Getting an apartment is a financial hustle on its own. From security deposits to packing supplies to movers, the costs involved with securing and moving into a new apartment make it no easy financial feat. So, it's not a huge surprise that decorating is frequently put off until those funds are replenished. And knowing you’ll have to paint a wall back to white at the end of your lease or use spackling paste to fill holes might mean you avoid decorating altogether (we all want that deposit back, right?). But it doesn’t have to be that way. Here, some lease-friendly and budget-friendly furnishings and décor that won’t affect your security deposit, or relationship with your landlord.
Use Adhesive Wallpaper
Brands have come a long way when it comes to removable wallpaper. Now, instead of cheesy wall stickers that look cheap, or worse, stay stuck to the wall, we have amazing, chic designs to choose from. And when you're ready to move, or just make a change, all you have to do is peel down the strips. So you're free to create a statement wall or paper your whole space without fear.

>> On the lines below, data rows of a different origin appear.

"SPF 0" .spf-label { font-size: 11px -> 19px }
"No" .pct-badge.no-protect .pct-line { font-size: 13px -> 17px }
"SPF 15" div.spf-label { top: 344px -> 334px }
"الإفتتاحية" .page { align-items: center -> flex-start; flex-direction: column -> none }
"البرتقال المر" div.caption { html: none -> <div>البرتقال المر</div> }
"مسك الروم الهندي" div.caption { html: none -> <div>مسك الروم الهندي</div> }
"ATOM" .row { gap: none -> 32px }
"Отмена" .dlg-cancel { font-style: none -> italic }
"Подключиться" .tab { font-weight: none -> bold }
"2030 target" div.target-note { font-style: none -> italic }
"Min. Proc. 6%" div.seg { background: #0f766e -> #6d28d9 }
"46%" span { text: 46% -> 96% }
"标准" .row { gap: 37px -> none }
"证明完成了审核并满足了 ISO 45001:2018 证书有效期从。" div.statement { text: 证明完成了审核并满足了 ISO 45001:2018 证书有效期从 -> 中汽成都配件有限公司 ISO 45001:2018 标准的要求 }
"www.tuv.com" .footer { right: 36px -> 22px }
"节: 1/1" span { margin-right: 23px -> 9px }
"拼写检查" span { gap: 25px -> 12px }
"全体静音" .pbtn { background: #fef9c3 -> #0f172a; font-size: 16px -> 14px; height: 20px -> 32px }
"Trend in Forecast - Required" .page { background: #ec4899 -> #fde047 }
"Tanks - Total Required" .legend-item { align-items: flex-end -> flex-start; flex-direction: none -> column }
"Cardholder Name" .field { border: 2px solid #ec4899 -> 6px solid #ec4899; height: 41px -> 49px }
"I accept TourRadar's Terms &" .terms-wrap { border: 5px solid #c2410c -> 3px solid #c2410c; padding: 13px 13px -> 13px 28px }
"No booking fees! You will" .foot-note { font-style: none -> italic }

Use Bookcases as a Focal Point
If you’re not down for painting your apartment (or can’t, usually), don’t want to use adhesive wallpaper, but are sick of white walls…consider the bookcase. Grab a few cheap, tall options (think: IKEA, target, Craigslist….), make sure they’re the same finish or color (hello, paint), and then stack them with books and knick-knacks to your heart’s content. You might want to consider painting the back panels a bright hue for a pop of color behind the books and additions as well.
Don’t Be Afraid to Change the Knobs
Sure, you didn’t pick out the cabinetry, but that doesn’t mean you can’t give some personal style to the space. Swap out the pulls and knobs on your kitchen and bathroom cabinets for cool ones from the local flea market, home store, or—my favorite—Anthropologie. (Just make sure to keep them safe to replace when you move out)
Remember Lighting Is Everything
There’s nothing that dates and makes a rented apartment feel small and dingy than bad lighting. Make sure to combat the overhead disasters that inevitably fill your apartment with ambient lighting from table lamps, floor lamps, and even candles. Trust, the mood will completely change.
Rugs Are Your Friend
Not only are rugs preferred in apartments because they mute the sound for your downstairs neighbors while also protecting hardwoods, but they’re also the easiest way to add coziness, color, and pattern to a space. Make sure you don’t go too small—area rugs should go under the furniture assortment, not next to it. Rugs USA has a ton of area rugs to choose from, and are totally budget-friendly, to boot. (Look out for their sales, as well.)
Consider Renting Your Furniture and Accessories
If you don’t know how long you’re going to be in an apartment, let alone the city that apartment is in, you might want to consider renting your furniture as a sustainable and easy option—think of it like Rent the Runway, but for the home. There are options like Feather, Cort, and Mobley.